**Data in this exercise:**
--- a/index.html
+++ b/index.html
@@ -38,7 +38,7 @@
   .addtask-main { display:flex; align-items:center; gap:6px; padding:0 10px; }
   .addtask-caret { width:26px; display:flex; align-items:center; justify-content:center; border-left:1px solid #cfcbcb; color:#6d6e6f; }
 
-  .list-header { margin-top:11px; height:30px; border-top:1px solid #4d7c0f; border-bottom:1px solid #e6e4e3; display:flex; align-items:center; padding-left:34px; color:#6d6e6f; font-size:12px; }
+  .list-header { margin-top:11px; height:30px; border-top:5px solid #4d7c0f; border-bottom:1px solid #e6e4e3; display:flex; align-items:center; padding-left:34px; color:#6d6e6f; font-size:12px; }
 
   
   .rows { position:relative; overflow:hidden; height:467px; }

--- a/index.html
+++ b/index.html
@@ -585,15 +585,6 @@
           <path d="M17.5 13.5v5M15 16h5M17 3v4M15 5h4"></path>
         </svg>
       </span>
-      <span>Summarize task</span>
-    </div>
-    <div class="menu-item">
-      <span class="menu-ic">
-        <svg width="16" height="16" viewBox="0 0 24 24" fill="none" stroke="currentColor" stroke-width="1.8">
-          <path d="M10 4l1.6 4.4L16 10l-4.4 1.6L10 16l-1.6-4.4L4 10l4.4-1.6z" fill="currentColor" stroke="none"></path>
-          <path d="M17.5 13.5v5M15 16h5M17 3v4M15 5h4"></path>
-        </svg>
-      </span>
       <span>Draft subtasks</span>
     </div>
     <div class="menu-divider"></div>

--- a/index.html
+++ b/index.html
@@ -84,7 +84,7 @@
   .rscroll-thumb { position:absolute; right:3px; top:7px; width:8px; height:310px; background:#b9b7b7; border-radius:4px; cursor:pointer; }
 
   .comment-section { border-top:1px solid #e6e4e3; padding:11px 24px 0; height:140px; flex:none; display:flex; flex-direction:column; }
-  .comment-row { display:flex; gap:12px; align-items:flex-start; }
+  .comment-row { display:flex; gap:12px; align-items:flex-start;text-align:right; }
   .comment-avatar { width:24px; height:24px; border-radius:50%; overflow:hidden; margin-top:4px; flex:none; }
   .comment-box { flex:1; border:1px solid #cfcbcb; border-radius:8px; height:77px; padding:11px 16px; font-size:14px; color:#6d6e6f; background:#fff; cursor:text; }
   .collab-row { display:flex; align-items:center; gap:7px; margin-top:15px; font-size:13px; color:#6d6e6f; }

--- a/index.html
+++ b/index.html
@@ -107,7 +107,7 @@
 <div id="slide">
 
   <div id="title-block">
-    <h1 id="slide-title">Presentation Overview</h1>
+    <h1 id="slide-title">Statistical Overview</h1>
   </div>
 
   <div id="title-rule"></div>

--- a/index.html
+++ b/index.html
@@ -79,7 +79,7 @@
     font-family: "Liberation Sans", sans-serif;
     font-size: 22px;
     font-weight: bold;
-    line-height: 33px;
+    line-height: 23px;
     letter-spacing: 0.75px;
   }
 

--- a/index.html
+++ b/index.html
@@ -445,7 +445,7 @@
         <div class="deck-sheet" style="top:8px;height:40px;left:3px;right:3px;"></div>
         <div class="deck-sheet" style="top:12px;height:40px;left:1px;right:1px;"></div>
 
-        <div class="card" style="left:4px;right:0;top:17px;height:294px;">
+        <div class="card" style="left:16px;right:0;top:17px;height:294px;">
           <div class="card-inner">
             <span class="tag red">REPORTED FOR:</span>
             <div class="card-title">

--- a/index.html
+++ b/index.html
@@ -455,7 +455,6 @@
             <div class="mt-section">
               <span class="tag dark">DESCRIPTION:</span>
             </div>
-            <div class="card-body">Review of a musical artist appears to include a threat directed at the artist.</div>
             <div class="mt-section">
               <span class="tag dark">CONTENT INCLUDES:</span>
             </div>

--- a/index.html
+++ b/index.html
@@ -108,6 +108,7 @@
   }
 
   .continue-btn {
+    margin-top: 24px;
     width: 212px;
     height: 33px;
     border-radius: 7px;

**Your goal:** Look through the listing above and give the number of lines containing the string "deck", with nothing else.

**Exercise solution:** 2